Портрет М. И. Ермоловой. 1905.
Портрет Ф. И. Шаляпина. 1905.
Правда, особенно доставалось от него мужчинам, на которых он смотрел глазами более рационалистическими и более строгими. Но и среди мужчин были такие, которые пленяли его своей интеллектуальной силой, своими талантами, своей оригинальностью. Женская же красота, ее необычность, непохожесть нравились ему, как мог бы нравиться какой-нибудь экзотический цветок. Он лелеял ее на холсте, стараясь передать то, что пленило его, и частенько забывал быть злым и суровым судьей. Особенно влияло на него женское очарование, если оно соединялось с интеллектом, с какими-то высокими качествами характера, с талантом. Потому так чудесны серовские портреты артисток — монументальная Ермолова, добродушная Федотова, легчайшая Анна Павлова или женственная Карсавина. Такие портреты — это праздник среди бесконечных трудовых будней. Это «отрадное».
XVIII. В ДНИ ИСПЫТАНИЙ
Серое, сумрачное утро воскресенья 9 января 1905 года.
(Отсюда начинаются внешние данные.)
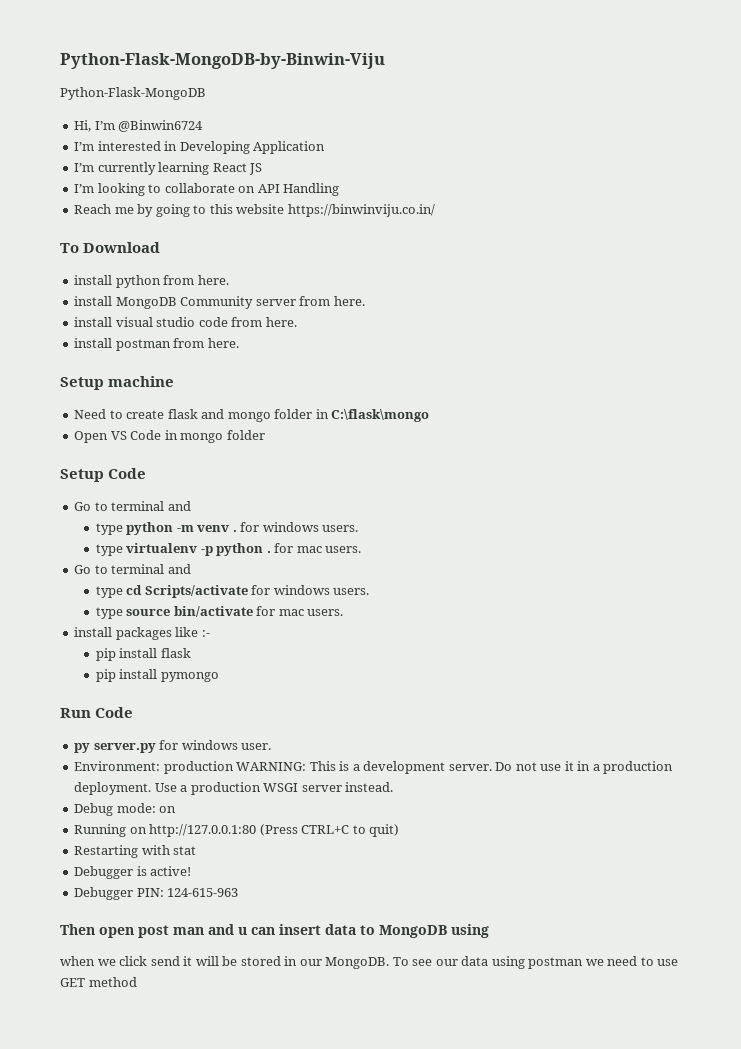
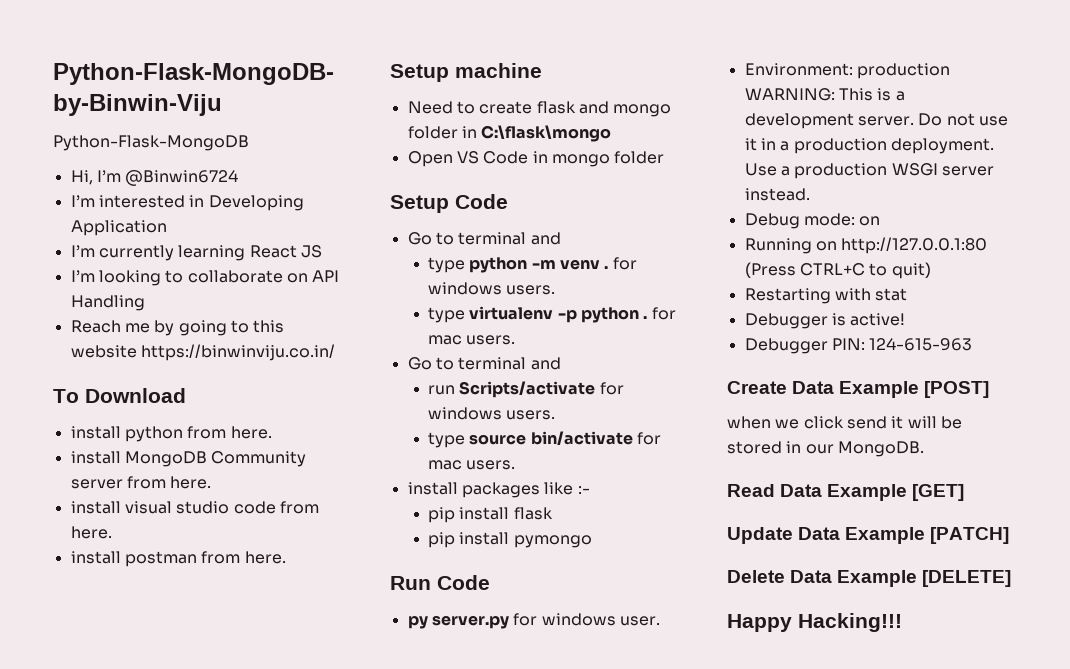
[95,585,143,598] type cd -> [428,385,456,395] run
[60,924,489,938] Then open post man and u can insert data to MongoDB using -> [727,381,990,398] Create Data Example [POST]
[392,956,679,969] [60,977,137,987] To see our data using postman we need to use GET method -> [727,484,965,501] [727,527,1010,544] [727,570,1012,587] [727,613,902,632] // Read Data Example [GET] // Update Data Example [PATCH] // Delete Data Example [DELETE] // Happy Hacking!!!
У окна одной из комнат квартиры художника Матэ, что находится в здании Академии художеств в Петербурге, стоят трое. Они неподвижны и молчаливы. Их напряженные позы почти не меняются, они смотрят и смотрят на то, что происходит за окном в нескольких шагах от них — у Николаевского моста. Эти трое — сам хозяин: высокий, худой, моложавый Василий Васильевич Матэ, рядом с ним плотный, коренастый Серов и тут же с краю маленький, хрупкий скульптор Илья Яковлевич Гинцбург. Он судорожно держится за спинку стула.
У Серова в руках альбом и карандаш, но он только изредка проводит на бумаге какие-то отрывочные линии. Нижняя губа его закушена, глаза сурово и сумрачно глядят в окна. «Я художник, — думает он, — я обязан зарисовать это. Это обвинительный документ…» И все же руки слушаются с трудом.
— Я не могу, — едва слышно произносит Матэ, — подумайте, уже восьмой!.. Что делать? Что делать?.. — Он рад бы отвернуться, уйти, но что-то как магнит держит его здесь у окна, за которым развертывается страшная народная трагедия под названием «Кровавое воскресенье».
Художники с утра наблюдали, как толпы измученных, истощенных рабочих старались пройти на Дворцовую площадь, на поклон «к царю-батюшке». Сначала все было спокойно, манифестация шла чинно, с хоругвями, с иконами, но вот перед мостом откуда-то появились войска. Конные казаки начали налетать на мирную толпу, давить ее, разгонять, послышались выстрелы… В первые минуты все это показалось недоразумением, но скоро стало ясно — это чей-то жестокий, бесчеловечный приказ. Это же поняла и толпа. Люди пытались броситься в стороны, старались спрятаться. Но где же спрячешься на мосту? А войска гнали их назад, навстречу идущим сзади, так чтобы произошла свалка, давка, беспорядок.
Серов, бледный, расстроенный, смотрел молча. Со стороны казалось, что он владел собой, и даже его рука не отказалась служить ему, когда он попытался зарисовать некоторые моменты из того, что происходило у входа на мост. Но по его окаменевшему лицу видно было, как кипит у него внутри и как глубоко запало ему в душу то, что он видел.
К полудню мост и улицы, прилегавшие к нему, опустели. Только на истоптанном грязном снегу осталось лежать несколько тел. Проехали госпитальные дроги, лениво собрали раненых. На полицейские фуры сложили убитых. Дворники прошлись с метлами, засыпали золой и песком кровавые пятна. Казалось, все вошло в норму. И никому не приходило в голову, что кончился роковой для монархии день: расстреляно было народное доверие.
Кто-то из зашедших вечером к Матэ художников рассказал, что на Дворцовой площади было еще страшнее, что убитых надо считать сотнями, а раненым нет числа, что репрессии только еще начинаются, полицейские шныряют по рабочим кварталам. И что все это дело попа Гапона…
Серов целый день был молчалив и бродил по комнате, не находя себе места. Альбом с зарисовками, казалось, жег ему руки, и вместе с тем он боялся оставить его. Вечером он попросил не зажигать свет, дать ему посидеть в темноте. Мысли у него были самые горестные.
Невольно вспомнился последний страшный год.